Why the Control Model Is Not Workable for Cannabis
Due to federal law, which criminalizes the possession, cultivation, and distribution of cannabis, states cannot implement a control model — whereby the state itself distributes cannabis. Requiring state workers to commit federal felonies creates obvious issues. In addition, federal law would preempt (or nullify) a control-model law if it were challenged in court.[1]
Over the years, several states have tried a “control” approach to medical cannabis — with the state itself growing and/or distributing cannabis in violation of federal law. Those laws have not resulted in workable programs, and they have subsequently been abandoned.
In September 2019 alone:
Utah revised its medical marijuana law, which had provided that a state-run “central fill pharmacy” would distribute cannabis to county health departments to dispense to patients (this was in addition to private entities being licensed as dispensaries).[2] County attorneys had voiced concern that county employees could be federally prosecuted if they distributed cannabis. At the governor’s request, the legislature met for a special session and revised the law to eliminate the state’s direct role in distributing marijuana. (The Utah Legislature itself had created the ill-advised provision as part of a substitute to a 2018 voter initiative.)
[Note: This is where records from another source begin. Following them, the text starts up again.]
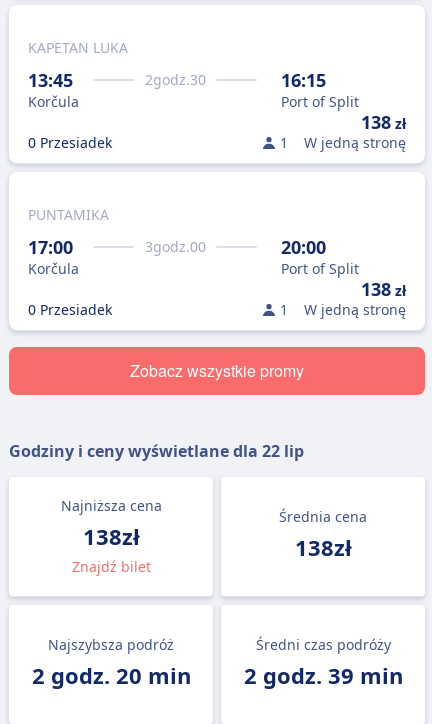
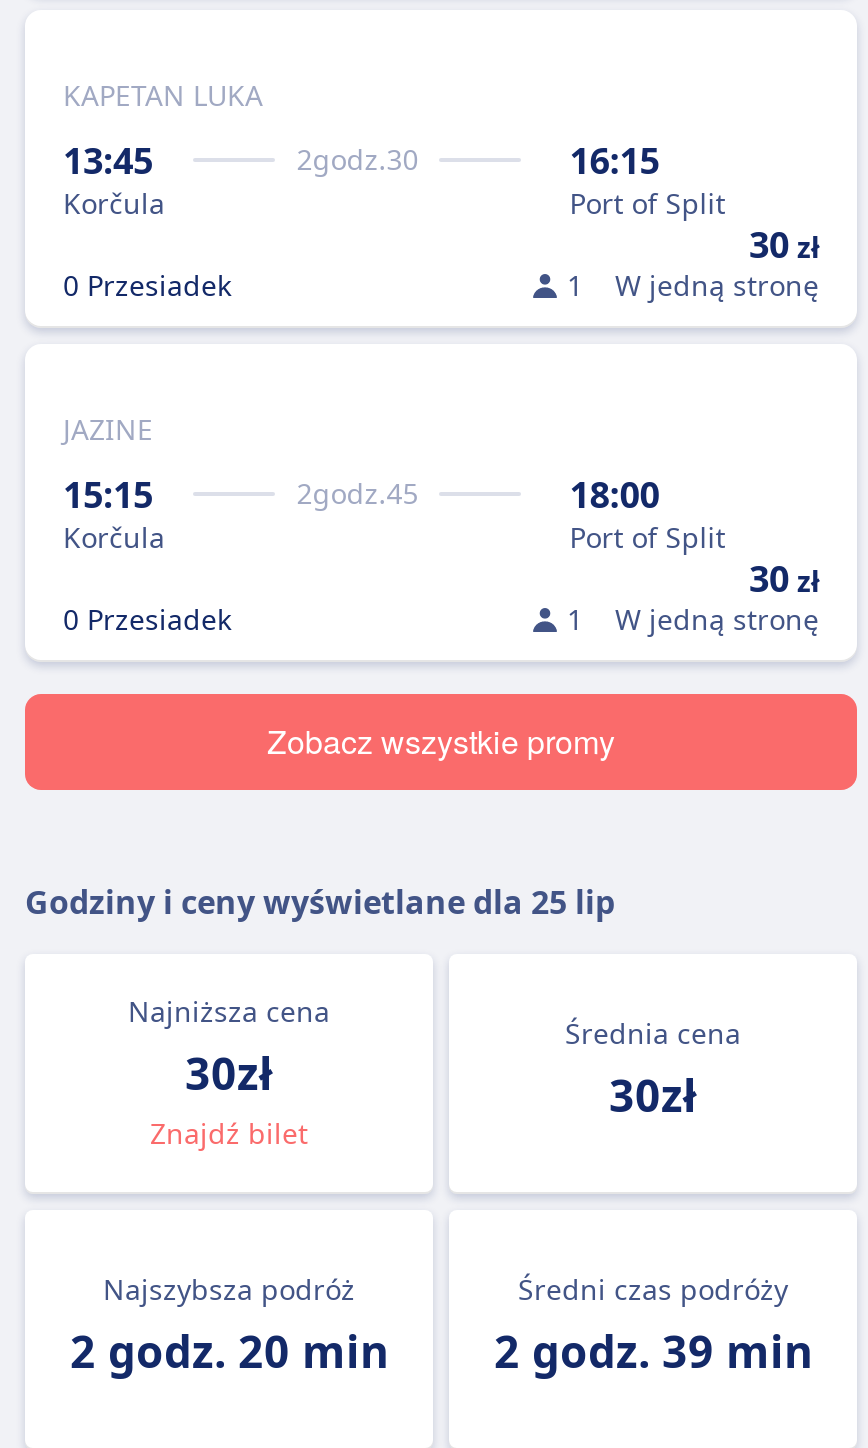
- 138 zł
+ 30 zł

- PUNTAMIKA
+ JAZINE

- 17:00
- 3godz.00
+ 15:15
+ 2godz.45

- 20:00
+ 18:00

- 138 zł
+ 30 zł

- Godziny i ceny wyświetlane dla 22 lip
+ Godziny i ceny wyświetlane dla 25 lip

- 138zł
+ 30zł

- 138zł
+ 30zł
In spring 2019, New Mexico’s House of Representatives narrowly approved a bill that provided for a “control” system for marijuana — which was necessary to gaining a few votes. The bill died in the Senate Finance Committee, and Gov. Michelle Lujan Grisham (D) appointed a working group charged with examining several issues surrounding legalization. Among them were, “Would state-run cannabis stores expose state workers and property to federal legal liability? If so, is the state willing to take on this risk?” While the official report has not yet been issued, the work group agreed against the control model at a September meeting.[3]
[1] 21 U.S.C. 903 provides that it is not intended to preempt the field of drug unless “there is a positive conflict” between state and federal law “so that the two cannot consistently stand together.” Courts have generally held that a state law is only preempted by the CSA if it is “physically impossible” to comply with both state and federal law or if the state law stands as an obstacle to the CSA. State laws that rely on state workers distributing and growing marijuana would be preempted, as it would be “physically impossible” for state workers to comply with the state law (requiring them to distribute cannabis) and federal law (prohibiting it).
[2] Morgan Smith, "Utah lawmakers approve changes to medical cannabis law," Associated Press, September 17, 2019 (available at https://www.orlandosentinel.com/sns-bc-ut--medical-marijuana-utah-20190916-story.html) and "UT gov signs medical cannabis bill increasing dispensaries, licensing couriers," Marijuana Business Daily, September 24, 2019 (available at https://mjbizdaily.com/utah-governor-inks-medical-cannabis-bill-increasing-dispensaries-licensing-couriers/).
[3] Jens Erik Gould, "New Mexico governor task force opposes state-run pot stores, proposes licensing companies," The Santa Fe New Mexican, September 11, 2019.